Task data:
⁂

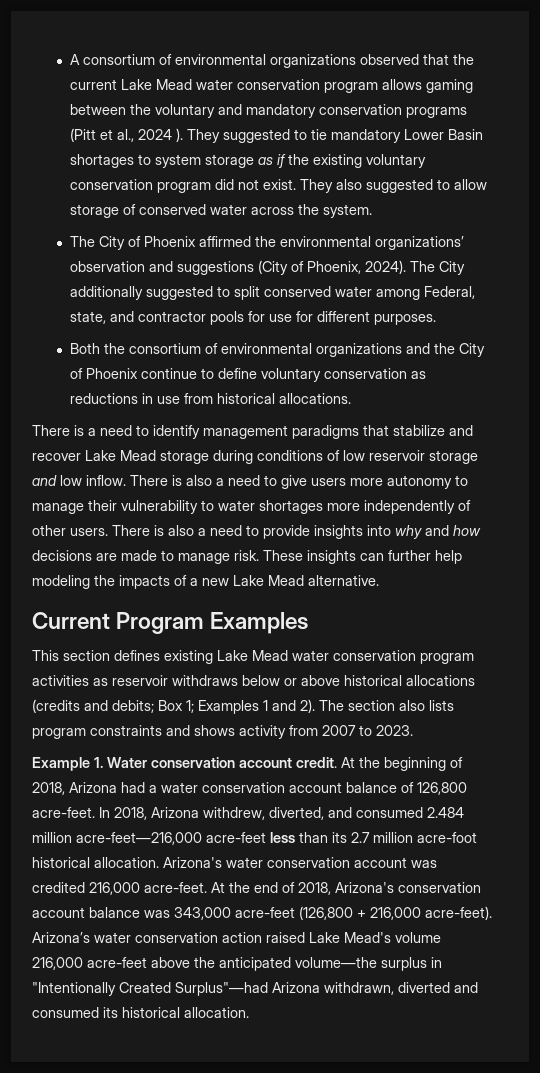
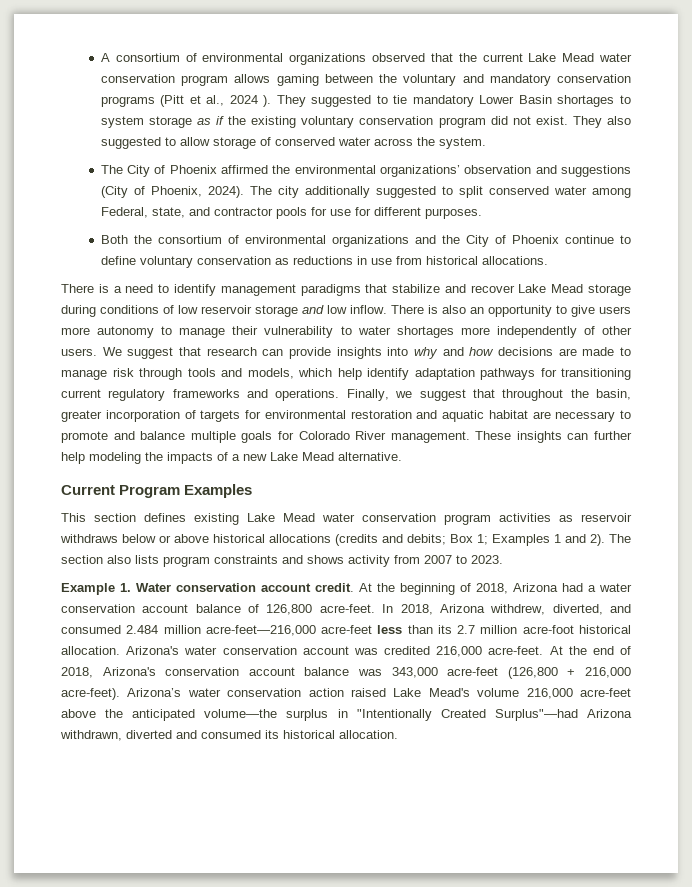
- The City additionally suggested to split conserved water among Federal, state, and contractor pools for use for different purposes.
+ The city additionally suggested to split conserved water among Federal, state, and contractor pools for use for different purposes.
- There is also a need to give users more autonomy to manage their vulnerability to water shortages more independently of other users.
+ There is also an opportunity to give users more autonomy to manage their vulnerability to water shortages more independently of other users.
- There is also a need to provide insights into why and how decisions are made to manage risk.
+ We suggest that research can provide insights into why and how decisions are made to manage risk through tools and models, which help identify adaptation pathways for transitioning current regulatory frameworks and operations. Finally, we suggest that throughout the basin, greater incorporation of targets for environmental restoration and aquatic habitat are necessary to promote and balance multiple goals for Colorado River management.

⁂

Exercise instructions: Each line of the records that contains the string "additionally" must be copied.

Solution for this problem:
- The City additionally suggested to split conserved water among Federal, state, and contractor pools for use for different purposes.
+ The city additionally suggested to split conserved water among Federal, state, and contractor pools for use for different purposes.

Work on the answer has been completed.